Luke Skywalker had Yoda.  Harry Potter had Dumbledore.  Batman had Alfred and Morgan Freeman.

Mentors are important.  And I’m sure all of us can name teachers, coaches, pastors, music directors, and other adults who made a significant impact in our own lives.  Study after study has shown the importance of positive adult mentors in the lives of teens.  As the adolescent brain continues to develop, a mentor relationship has a significant and irreplaceable impact in the journey to adulthood.  This one’s a no-brainer.

But at the risk generalizing,  many churches struggle to provide mentors for their teens.  And to make matters worse, parents and pastors in these churches may not even see a need for adults mentors in the first place.

After all, the youth director is making $25,000 + benefits.  Why can’t she be their kids’ faith mentor?  Why can’t he be their Yoda or Dumbledore or Morgan Freeman?  If the parents are supposed to do all of the youth work, why even hire a youth pastor in the first place?

In Tim’s blog post, he points out that the magic number is 5.  That is, there needs to be one mentor for each 5 kids in the program.

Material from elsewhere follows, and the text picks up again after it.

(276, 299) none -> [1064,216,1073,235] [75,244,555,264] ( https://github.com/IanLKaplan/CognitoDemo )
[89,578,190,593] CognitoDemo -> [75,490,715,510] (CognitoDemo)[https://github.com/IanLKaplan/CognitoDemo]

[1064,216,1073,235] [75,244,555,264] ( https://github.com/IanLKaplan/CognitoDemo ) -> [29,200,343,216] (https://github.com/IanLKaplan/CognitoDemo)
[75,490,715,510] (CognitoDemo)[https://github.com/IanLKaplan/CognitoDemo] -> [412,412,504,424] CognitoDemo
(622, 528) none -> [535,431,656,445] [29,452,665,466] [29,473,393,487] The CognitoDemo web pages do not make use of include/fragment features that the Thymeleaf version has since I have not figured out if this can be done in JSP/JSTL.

But year after year, hundreds of youth workers burn out, resign, or leave ministry altogether because  the responsibility of mentoring has been put on their shoulders alone.  They have been tasked with the impossible job of making significant mentor relationships with 40-50 kids when, in reality, they can only handle 4-5 on their own.  Kids disconnect, parents get angry, senior pastors get calls, and the cycle continues.

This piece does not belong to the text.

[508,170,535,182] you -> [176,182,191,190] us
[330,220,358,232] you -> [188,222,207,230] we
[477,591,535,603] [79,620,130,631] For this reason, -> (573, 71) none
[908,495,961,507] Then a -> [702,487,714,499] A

So why has recruiting committed adult mentors been so hard for the Church when it’s been so easy for soccer teams, scouts, and the PTA?

I think it’s because we’ve confused mentors with experts.

While the parent baseball coach can certainly be a mentor, his main job is being an expert.  When a kid asks, “How do I make a hit?”, the coach tells him to “swing with your hips and keep your eye on the ball”.  And when a boy-scout asks, “How do I tie a square-knot?”, the parent scout master can answer “right-over-left and left-over-right.”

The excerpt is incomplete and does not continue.